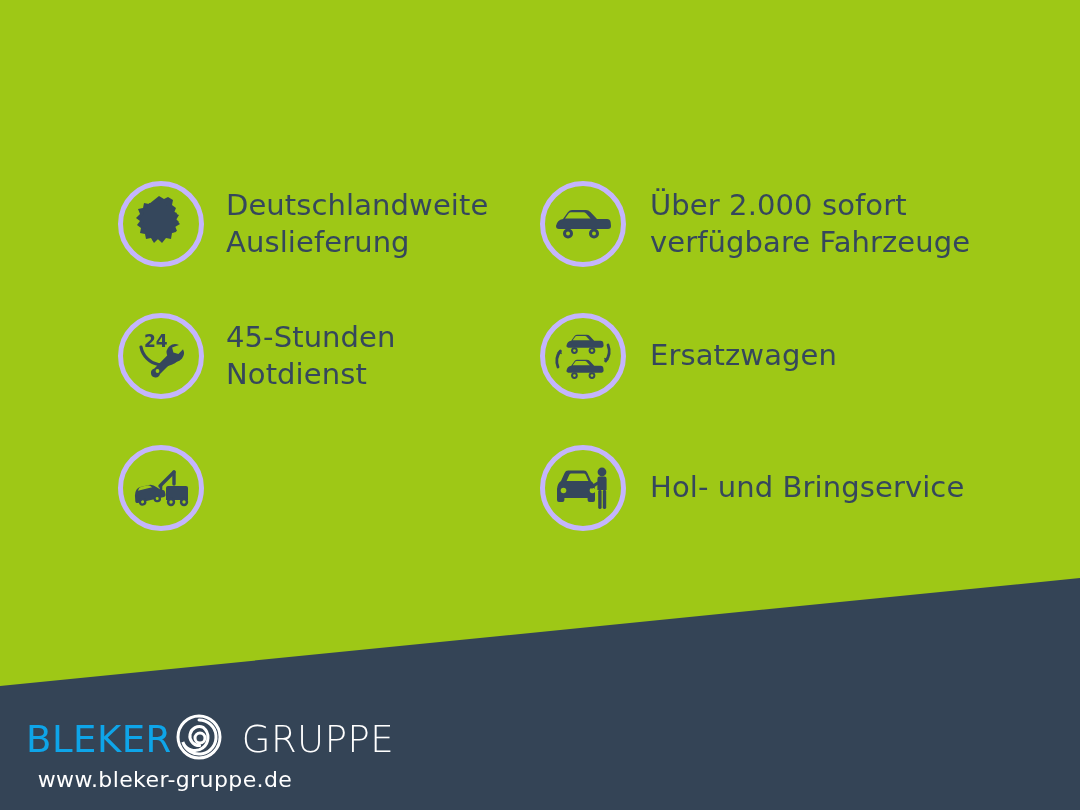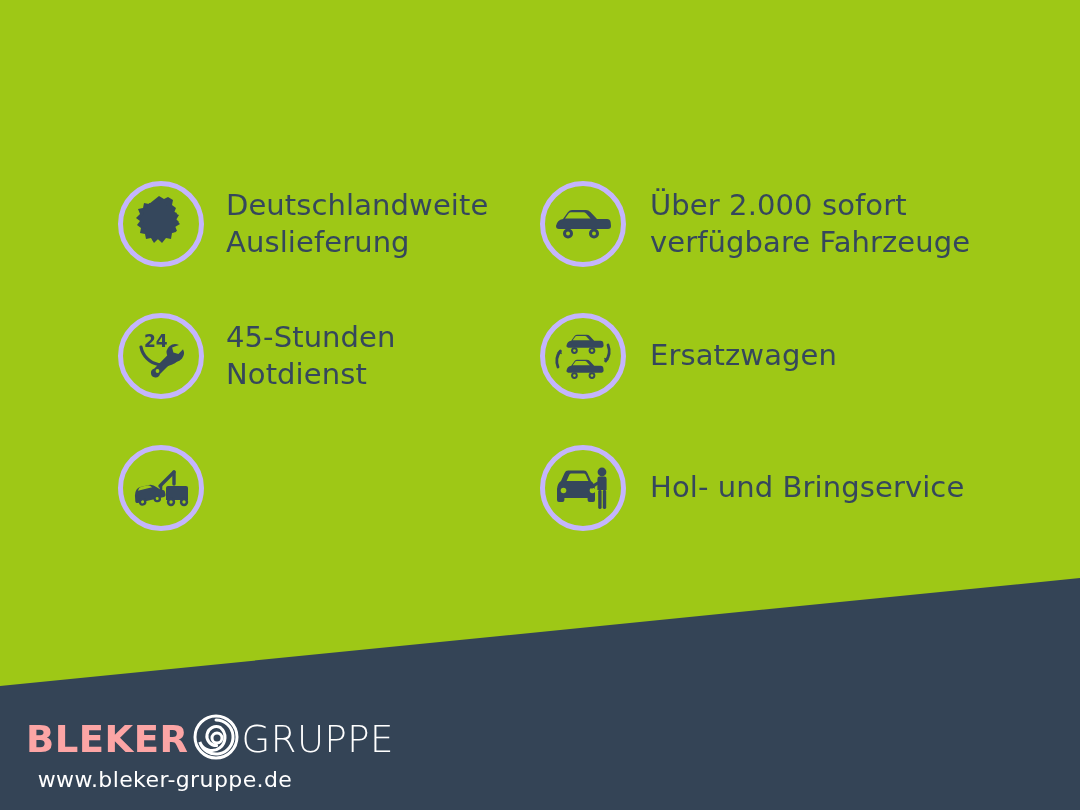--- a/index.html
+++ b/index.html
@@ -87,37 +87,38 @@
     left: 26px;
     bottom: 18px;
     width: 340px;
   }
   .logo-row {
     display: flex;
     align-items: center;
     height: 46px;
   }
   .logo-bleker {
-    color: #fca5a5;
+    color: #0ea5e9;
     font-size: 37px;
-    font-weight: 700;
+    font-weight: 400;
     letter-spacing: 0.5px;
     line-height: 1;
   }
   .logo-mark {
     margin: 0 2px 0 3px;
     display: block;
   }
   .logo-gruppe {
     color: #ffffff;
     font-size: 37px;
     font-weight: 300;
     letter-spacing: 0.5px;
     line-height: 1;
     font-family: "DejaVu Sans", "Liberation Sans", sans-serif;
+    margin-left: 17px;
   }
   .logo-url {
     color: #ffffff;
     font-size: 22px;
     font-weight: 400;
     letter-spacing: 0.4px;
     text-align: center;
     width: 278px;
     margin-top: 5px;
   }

__________

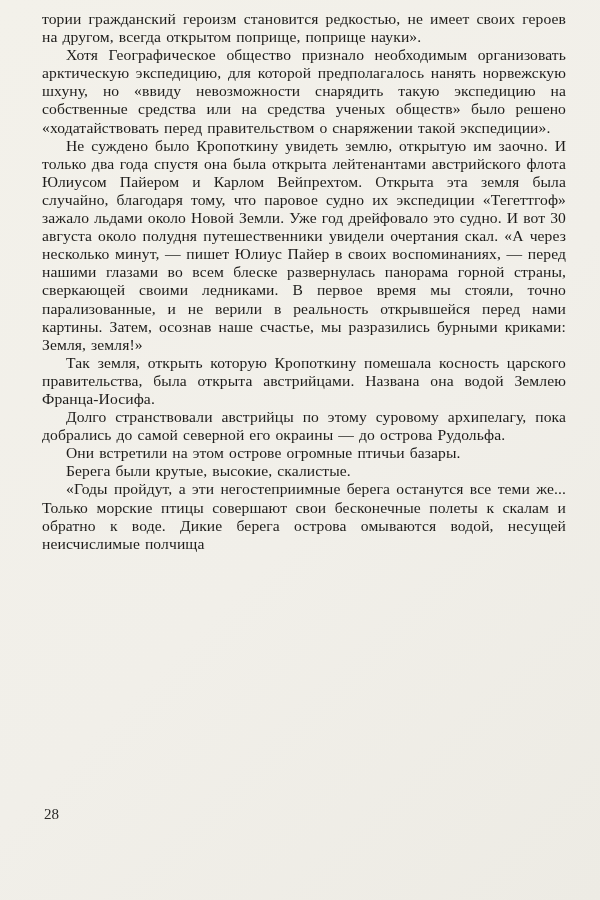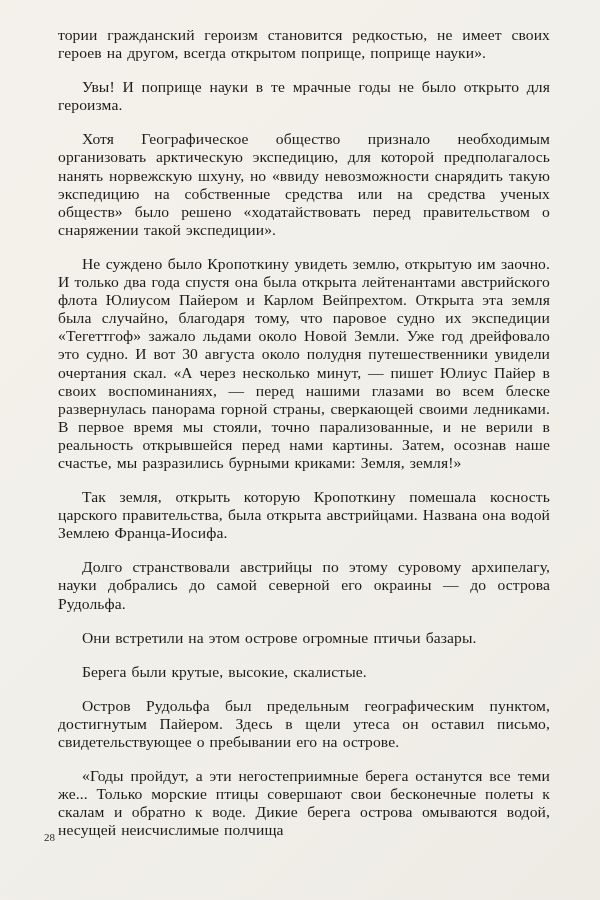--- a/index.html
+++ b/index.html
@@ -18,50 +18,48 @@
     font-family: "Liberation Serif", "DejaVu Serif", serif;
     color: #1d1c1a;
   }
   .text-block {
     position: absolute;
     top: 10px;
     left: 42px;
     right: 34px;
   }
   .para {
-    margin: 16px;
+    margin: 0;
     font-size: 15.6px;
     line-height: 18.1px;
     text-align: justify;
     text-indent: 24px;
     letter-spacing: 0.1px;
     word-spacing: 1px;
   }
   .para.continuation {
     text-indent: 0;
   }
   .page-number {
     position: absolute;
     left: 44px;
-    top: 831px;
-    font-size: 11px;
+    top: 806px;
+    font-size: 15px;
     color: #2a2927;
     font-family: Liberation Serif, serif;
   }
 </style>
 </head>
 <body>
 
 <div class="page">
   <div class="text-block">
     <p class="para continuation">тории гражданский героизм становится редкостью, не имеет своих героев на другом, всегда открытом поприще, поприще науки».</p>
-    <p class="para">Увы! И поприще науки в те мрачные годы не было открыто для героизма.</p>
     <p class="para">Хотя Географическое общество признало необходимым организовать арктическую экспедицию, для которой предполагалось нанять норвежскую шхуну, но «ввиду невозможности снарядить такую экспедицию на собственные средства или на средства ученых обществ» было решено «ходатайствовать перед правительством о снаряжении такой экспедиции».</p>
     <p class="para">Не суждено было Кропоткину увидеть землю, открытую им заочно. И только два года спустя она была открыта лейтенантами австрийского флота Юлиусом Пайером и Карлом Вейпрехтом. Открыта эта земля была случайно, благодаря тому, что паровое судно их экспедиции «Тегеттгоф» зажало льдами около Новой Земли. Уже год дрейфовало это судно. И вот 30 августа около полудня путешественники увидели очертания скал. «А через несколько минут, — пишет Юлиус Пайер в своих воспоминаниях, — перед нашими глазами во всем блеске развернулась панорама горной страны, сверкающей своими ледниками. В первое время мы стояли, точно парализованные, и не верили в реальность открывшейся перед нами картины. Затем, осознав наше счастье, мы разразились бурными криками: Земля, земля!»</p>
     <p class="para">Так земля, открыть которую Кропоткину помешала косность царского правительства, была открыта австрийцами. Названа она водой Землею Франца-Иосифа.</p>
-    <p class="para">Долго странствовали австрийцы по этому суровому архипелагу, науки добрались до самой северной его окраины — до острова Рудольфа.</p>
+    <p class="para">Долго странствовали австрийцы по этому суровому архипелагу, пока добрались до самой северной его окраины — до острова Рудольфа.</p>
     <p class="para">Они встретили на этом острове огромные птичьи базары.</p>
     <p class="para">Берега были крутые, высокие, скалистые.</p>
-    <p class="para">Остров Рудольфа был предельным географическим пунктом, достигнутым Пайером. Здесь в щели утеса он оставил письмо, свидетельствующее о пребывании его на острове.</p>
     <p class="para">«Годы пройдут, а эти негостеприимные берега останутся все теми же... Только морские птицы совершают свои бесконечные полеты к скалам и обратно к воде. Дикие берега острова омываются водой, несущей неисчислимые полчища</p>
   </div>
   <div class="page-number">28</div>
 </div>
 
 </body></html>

__________

Your task is to retype the entries verbatim, starting with the line that holds "огромные птичьи базары.</p>" and stopping after the line that holds "его на острове.</p>".

     <p class="para">Они встретили на этом острове огромные птичьи базары.</p>
     <p class="para">Берега были крутые, высокие, скалистые.</p>
-    <p class="para">Остров Рудольфа был предельным географическим пунктом, достигнутым Пайером. Здесь в щели утеса он оставил письмо, свидетельствующее о пребывании его на острове.</p>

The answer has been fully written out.